**What needs to be done**
Reproduce the data below verbatim from the line containing "приложения (например, 8080)" through its final line, and produce nothing more.
(Exercise input begins)
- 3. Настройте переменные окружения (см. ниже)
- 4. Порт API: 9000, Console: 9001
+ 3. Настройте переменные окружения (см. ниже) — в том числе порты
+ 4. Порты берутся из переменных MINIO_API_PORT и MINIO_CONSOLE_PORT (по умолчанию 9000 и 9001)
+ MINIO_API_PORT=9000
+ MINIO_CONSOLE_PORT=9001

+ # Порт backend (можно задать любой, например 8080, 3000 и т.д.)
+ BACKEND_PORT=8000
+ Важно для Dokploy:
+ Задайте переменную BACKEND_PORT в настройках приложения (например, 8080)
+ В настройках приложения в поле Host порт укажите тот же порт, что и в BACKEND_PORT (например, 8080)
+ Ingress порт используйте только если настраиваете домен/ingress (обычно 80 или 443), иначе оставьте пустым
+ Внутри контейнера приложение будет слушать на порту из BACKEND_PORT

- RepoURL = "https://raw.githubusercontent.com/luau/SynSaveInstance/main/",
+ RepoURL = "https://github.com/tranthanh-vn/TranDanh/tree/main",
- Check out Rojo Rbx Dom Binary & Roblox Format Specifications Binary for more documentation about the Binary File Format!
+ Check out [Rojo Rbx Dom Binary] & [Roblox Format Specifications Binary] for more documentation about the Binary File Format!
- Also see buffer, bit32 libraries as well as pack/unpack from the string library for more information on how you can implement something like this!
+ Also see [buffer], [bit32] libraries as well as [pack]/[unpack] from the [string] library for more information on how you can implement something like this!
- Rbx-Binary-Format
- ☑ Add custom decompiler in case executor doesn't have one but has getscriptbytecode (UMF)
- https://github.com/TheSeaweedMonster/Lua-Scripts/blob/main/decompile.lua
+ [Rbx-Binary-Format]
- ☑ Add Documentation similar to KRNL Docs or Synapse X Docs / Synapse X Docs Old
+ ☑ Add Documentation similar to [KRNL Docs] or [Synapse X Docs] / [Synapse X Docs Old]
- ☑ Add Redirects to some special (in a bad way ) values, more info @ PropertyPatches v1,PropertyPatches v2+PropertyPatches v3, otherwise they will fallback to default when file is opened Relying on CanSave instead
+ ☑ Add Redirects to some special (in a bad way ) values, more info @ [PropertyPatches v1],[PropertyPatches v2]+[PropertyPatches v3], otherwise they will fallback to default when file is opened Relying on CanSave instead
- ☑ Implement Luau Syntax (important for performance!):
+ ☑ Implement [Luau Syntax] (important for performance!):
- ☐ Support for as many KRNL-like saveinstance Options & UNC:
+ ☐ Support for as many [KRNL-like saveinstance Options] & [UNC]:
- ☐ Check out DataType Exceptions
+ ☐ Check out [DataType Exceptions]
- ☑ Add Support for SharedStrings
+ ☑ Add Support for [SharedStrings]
(Exercise input ends)
**Result**
+ Задайте переменную BACKEND_PORT в настройках приложения (например, 8080)
+ В настройках приложения в поле Host порт укажите тот же порт, что и в BACKEND_PORT (например, 8080)
+ Ingress порт используйте только если настраиваете домен/ingress (обычно 80 или 443), иначе оставьте пустым
+ Внутри контейнера приложение будет слушать на порту из BACKEND_PORT

- RepoURL = "https://raw.githubusercontent.com/luau/SynSaveInstance/main/",
+ RepoURL = "https://github.com/tranthanh-vn/TranDanh/tree/main",
- Check out Rojo Rbx Dom Binary & Roblox Format Specifications Binary for more documentation about the Binary File Format!
+ Check out [Rojo Rbx Dom Binary] & [Roblox Format Specifications Binary] for more documentation about the Binary File Format!
- Also see buffer, bit32 libraries as well as pack/unpack from the string library for more information on how you can implement something like this!
+ Also see [buffer], [bit32] libraries as well as [pack]/[unpack] from the [string] library for more information on how you can implement something like this!
- Rbx-Binary-Format
- ☑ Add custom decompiler in case executor doesn't have one but has getscriptbytecode (UMF)
- https://github.com/TheSeaweedMonster/Lua-Scripts/blob/main/decompile.lua
+ [Rbx-Binary-Format]
- ☑ Add Documentation similar to KRNL Docs or Synapse X Docs / Synapse X Docs Old
+ ☑ Add Documentation similar to [KRNL Docs] or [Synapse X Docs] / [Synapse X Docs Old]
- ☑ Add Redirects to some special (in a bad way ) values, more info @ PropertyPatches v1,PropertyPatches v2+PropertyPatches v3, otherwise they will fallback to default when file is opened Relying on CanSave instead
+ ☑ Add Redirects to some special (in a bad way ) values, more info @ [PropertyPatches v1],[PropertyPatches v2]+[PropertyPatches v3], otherwise they will fallback to default when file is opened Relying on CanSave instead
- ☑ Implement Luau Syntax (important for performance!):
+ ☑ Implement [Luau Syntax] (important for performance!):
- ☐ Support for as many KRNL-like saveinstance Options & UNC:
+ ☐ Support for as many [KRNL-like saveinstance Options] & [UNC]:
- ☐ Check out DataType Exceptions
+ ☐ Check out [DataType Exceptions]
- ☑ Add Support for SharedStrings
+ ☑ Add Support for [SharedStrings]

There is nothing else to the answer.